L'Espagne et la Palestine préparent une résolution conjointe à l'ONU pour forcer Israël à permettre à l'aide humanitaire à Gaza

Le président du gouvernement, Pedro Sáncheza annoncé ce samedi que Espagne et Palestine Ils travaillent sur une résolution conjointe avant Nations Unies (ONU) prétendre à Israël qui permet l'entrée de l'aide humanitaire au Gaza « Sur une grande échelle ».

« L'aide doit être livrée par l'ONU et les oenegés humanitaires en respectant pleinement les principes d'impartialité, d'indépendance et de neutralité. Et c'est clair. justice humaine fondamentale Ce n'est contre personne « , a déclaré Sanchez samedi depuis Istanbuloù il a participé au Conseil de l'international socialisteorganisation dirigée par le président espagnol lui-même.

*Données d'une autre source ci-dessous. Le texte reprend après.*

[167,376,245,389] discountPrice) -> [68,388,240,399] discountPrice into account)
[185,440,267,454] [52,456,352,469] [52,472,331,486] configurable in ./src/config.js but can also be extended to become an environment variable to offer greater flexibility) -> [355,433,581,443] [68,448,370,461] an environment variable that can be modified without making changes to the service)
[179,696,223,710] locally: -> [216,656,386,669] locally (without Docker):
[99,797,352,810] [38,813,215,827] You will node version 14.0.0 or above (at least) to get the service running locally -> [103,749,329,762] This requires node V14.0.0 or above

Sánchez, ce vendredi, a également rencontré son homologue turc, Recep tayyip erdoganCela a salué la position espagnole « contre le génocide à Gaza ».

«Nous devons exhorter Israël à arrêter d'urgence l'opération militaire de Gaza. Gaza appartient et continuera d'appartenir, les Palestiniens. Déplacement forcé ou l'expulsion de personnes de leurs terres est déplorable et constitue une violation de la droit international. Simplement et clairement, « Sanchez a continué dans son discours dans la grande métropole turque.

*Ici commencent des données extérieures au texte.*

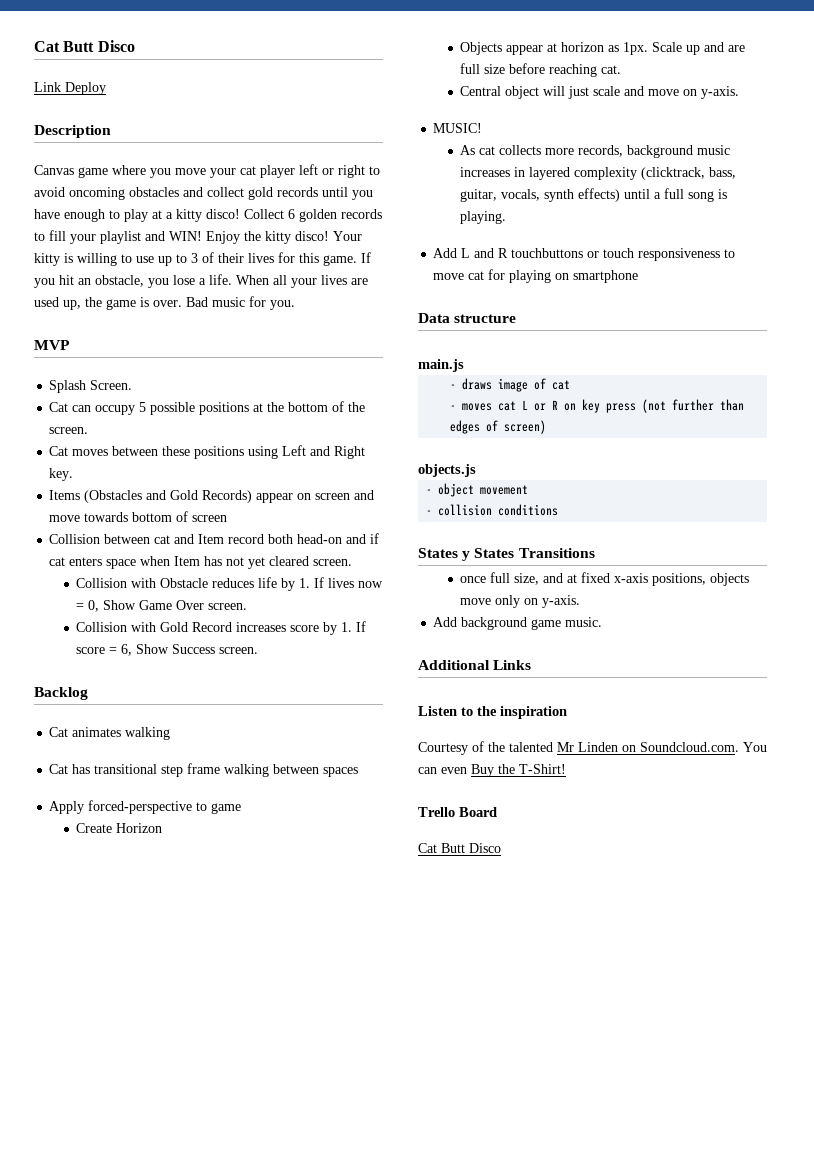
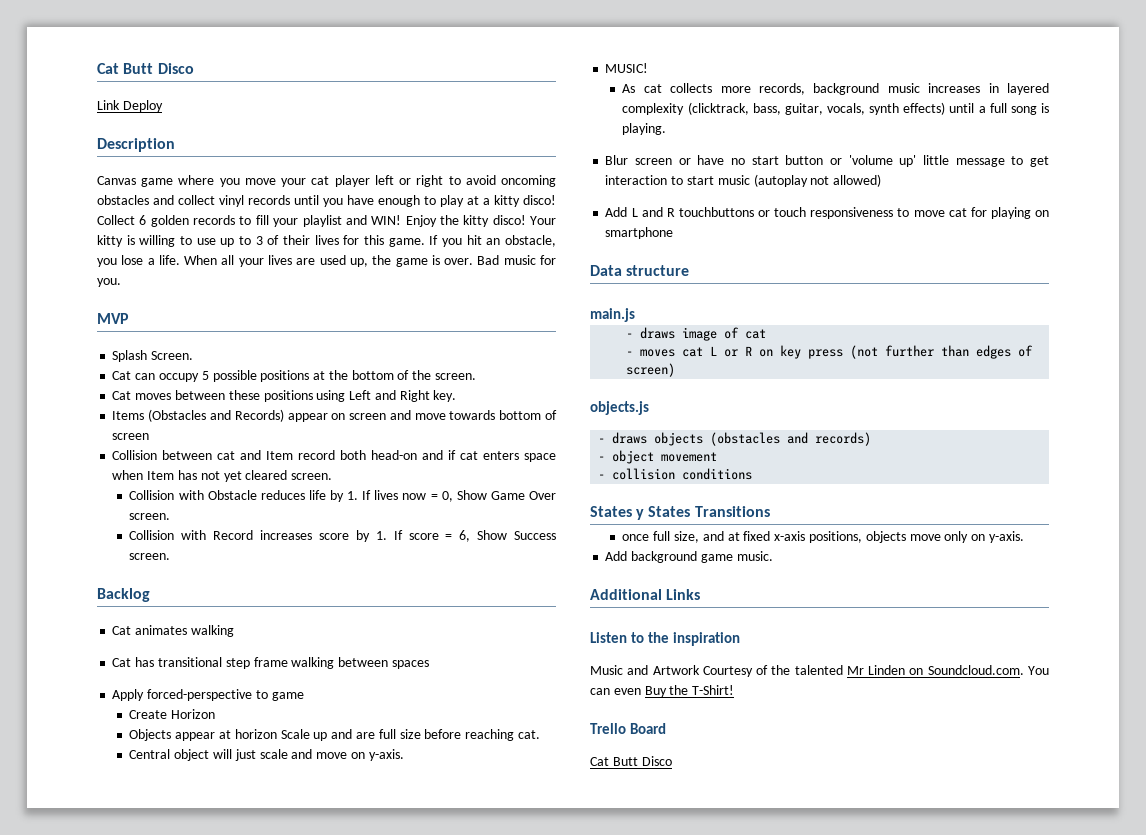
[248,187,273,200] gold -> [219,195,244,207] vinyl
[170,490,199,500] Gold -> (231, 415) none
[160,622,189,632] Gold -> (207, 535) none
[608,42,649,55] as 1px. -> (277, 734) none
(507, 217) none -> [605,155,1049,167] [605,174,882,187] // Blur screen or have no start button or 'volume up' little message to get interaction to start music (autoplay not allowed)
(476, 470) none -> [598,432,872,446] // - draws objects (obstacles and records)
(567, 712) none -> [590,665,700,675] Music and Artwork

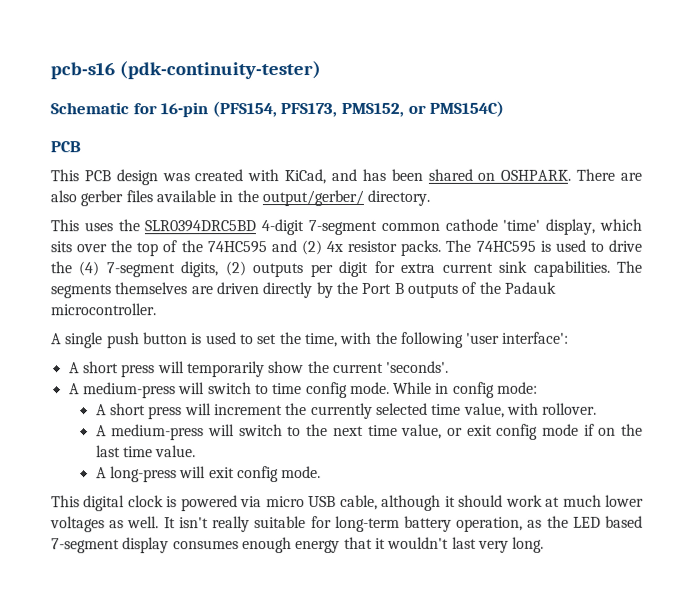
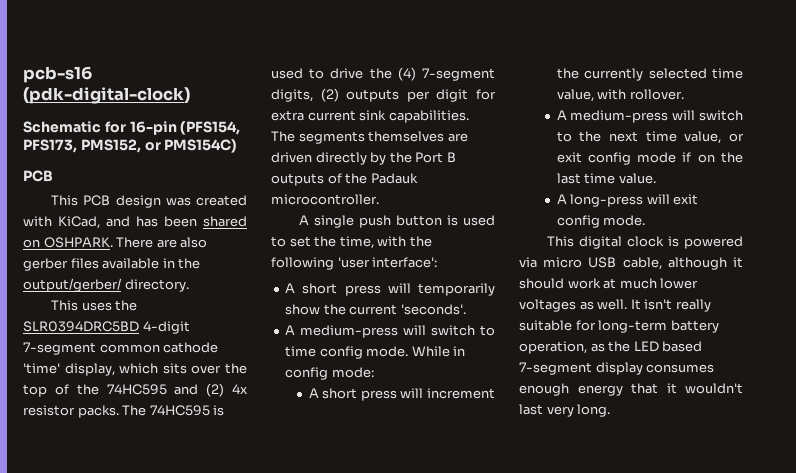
[118,61,321,80] (pdk-continuity-tester) -> [23,87,190,104] (pdk-digital-clock)

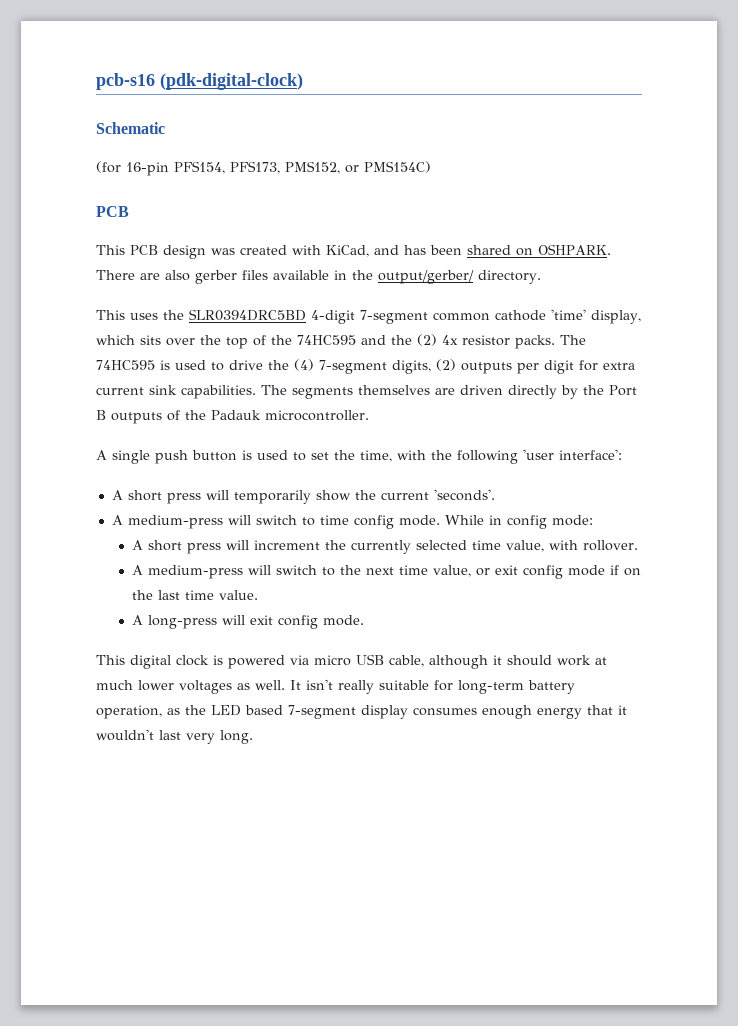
[104,121,241,135] for 16-pin (PFS154, -> [96,161,225,176] // (for 16-pin PFS154,
(199, 389) none -> [391,335,412,345] the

Aussi samedi, en fait, le ministre espagnol des Affaires étrangères, Jose Manuel Albaresdans une interview avec «Radio France International (RFI)»s'est approfondi dans la position espagnole pour chercher à accroître la pression internationale contre l'État hébreu. « Israël doit mettre en œuvre une fois pour toutes les décisions de la Cour internationale de justice (CIJ). Je voudrais vous rappeler que les décisions, dont l'une consiste à arrêter cette offensive militaire, sont contraignantes pour tous les États des Nations Unies, y compris Israël « , a déclaré Albares.

Acte du parti

La réunion de l'international socialiste à Istanbul a donc été organisé par le principal parti d'opposition turc, le Parti républicain du peuple (CHP, dans son acronyme à Turk), formation sous pression politique intense par le gouvernement Erdogan.

Le maire d'Istanbul, Ekrem Imamoglumembre du parti et en fait candidat pour les prochaines élections présidentielles turques, il est en prison depuis la fin du mois de mars, l'accusé – même sans ordonnance judiciaire – pour diriger une prétendue « Corruption criminelle Mafia » et aurait « Liens terroristes ».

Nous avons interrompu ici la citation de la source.